Native Americans and early European explorers used Thuja leaves as a cure for scurvy. Distillation of Fokienia roots produces an essential oil called pemou oil used in medicine and cosmetics.

==Chemistry==
The Cupressaceae trees contain a wide range of extractives, especially terpenes and terpenoids, both of which have strong and often pleasant odors.

The heartwood, bark and leaves are the tree parts richest in terpenes. Some of these compounds are widely distributed in other trees as well, and some are typical for Cupressaceae family. The most known terpenoids found in conifers are sesquiterpenoids, diterpenes and tropolones. Diterpenes are commonly found in different types of conifers and are not typical for this family. Some sesquiterpenoids (e.g. bisabolanes, cubenanes, guaianes, ylanganes, himachalanes, longifolanes, longibornanes, longipinanes, cedranes, thujopsanes) also present in Pinaceae, Podocarpaceae and Taxodiaceae. Meanwhile, chamigranes, cuparanes, widdranes and acoranes are more distinctive for Cupressaceae. Tropolone derivatives, such as nootkatin, chanootin, thujaplicinol and hinokitiol are particularly characteristic for Cupressaceae.

==Disease vectors==
Several genera are an alternate host of Gymnosporangium rust, which damages apples and other related trees in the subfamily Maloideae.

==Allergenicity==
The pollen of many genera of Cupressaceae is allergenic, causing major hay fever problems in areas where they are abundant, most notably by Cryptomeria japonica (sugi) pollen in Japan.

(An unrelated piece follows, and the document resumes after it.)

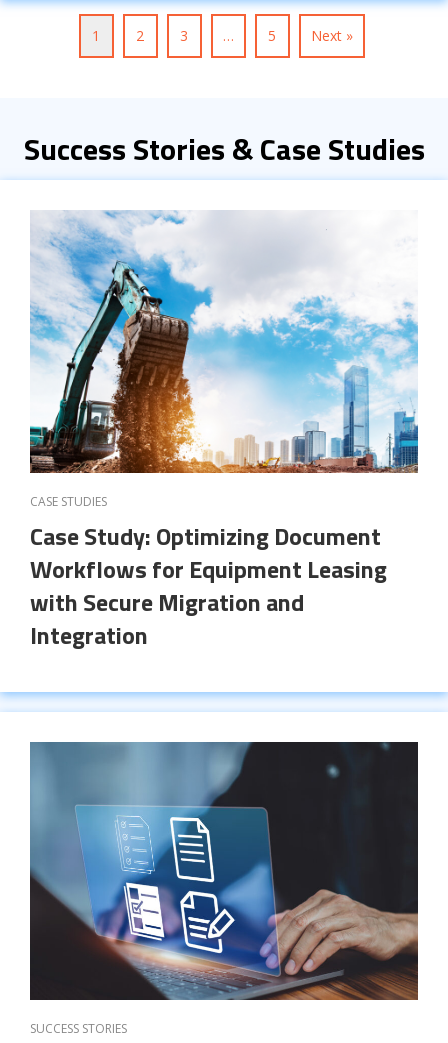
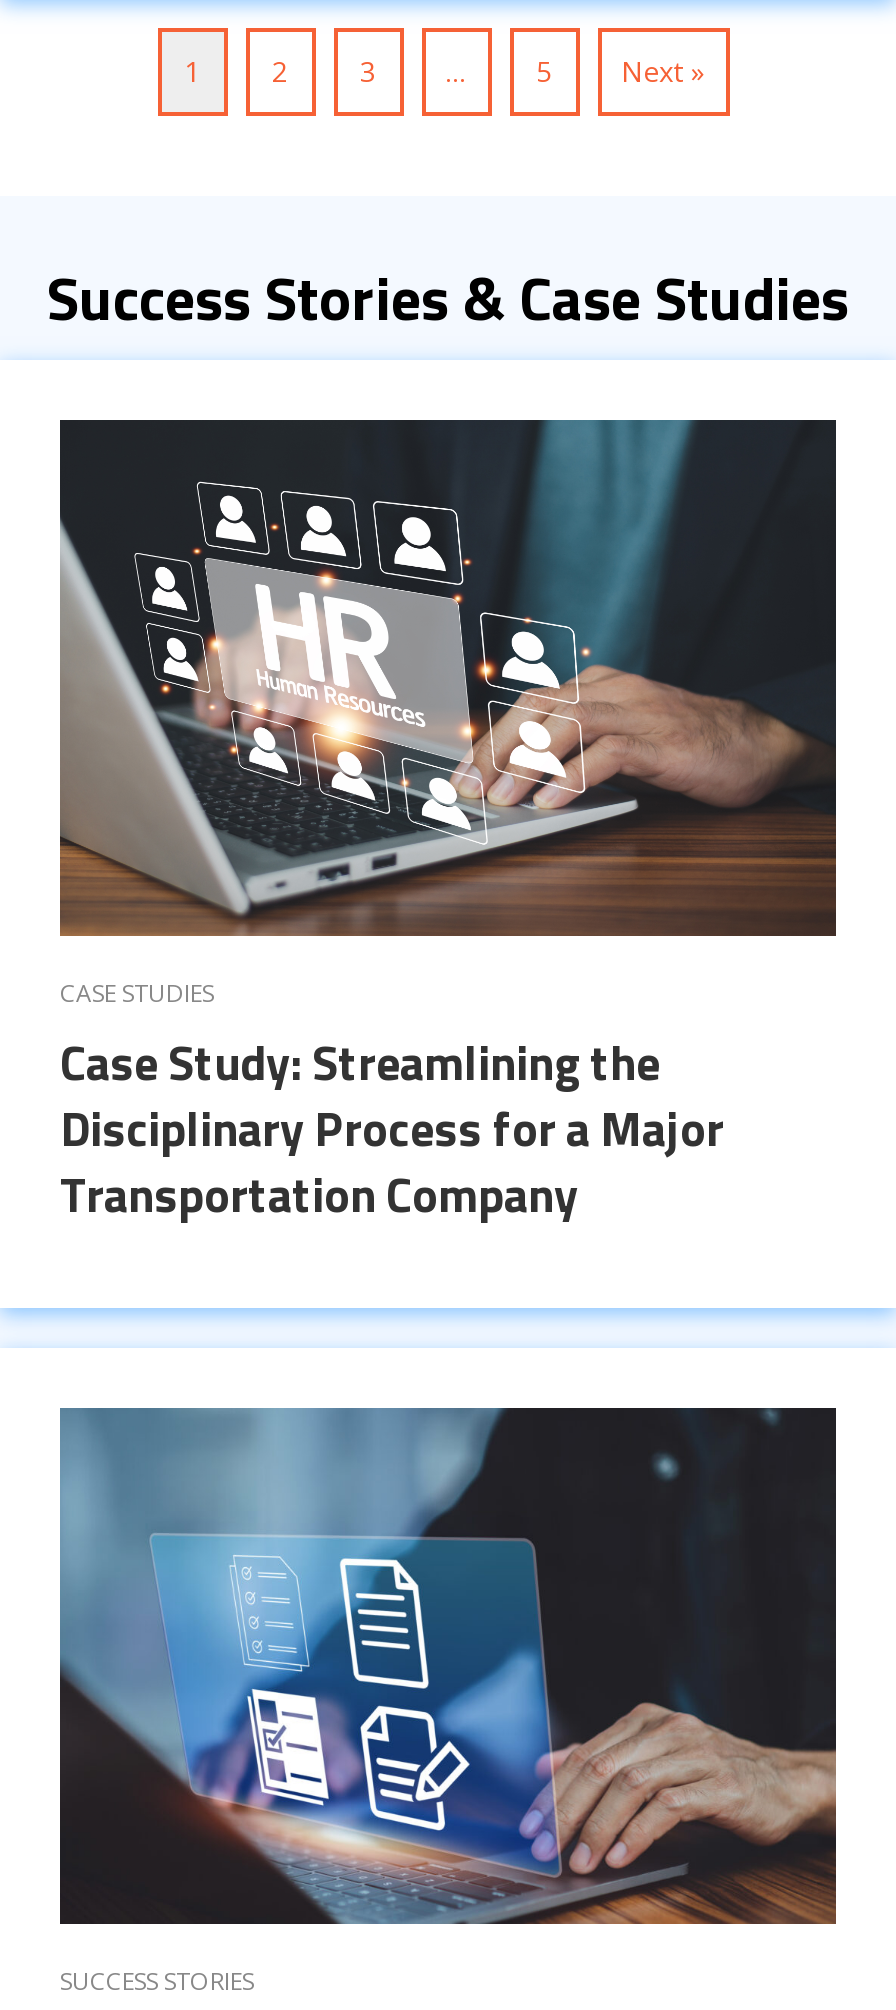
[29,210,419,474] [image] -> [58,418,838,938] [image]
[30,518,387,652] Case Study: Optimizing Document | Workflows for Equipment Leasing | with Secure Migration and | Integration -> [60,1026,724,1230] Case Study: Streamlining the | Disciplinary Process for a Major | Transportation Company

Highly allergenic species of cypress with an OPALS allergy scale rating of 8 out of 10 or higher include: Taxodium, Cupressus, Callitris, Chamaecyparis, and the males and monoicous variants of Austrocedrus and Widdringtonia. However, the females of some species have a very low potential for causing allergies (an OPALS allergy scale rating of 2 or lower) including Austrocedrus females and Widdringtonia females.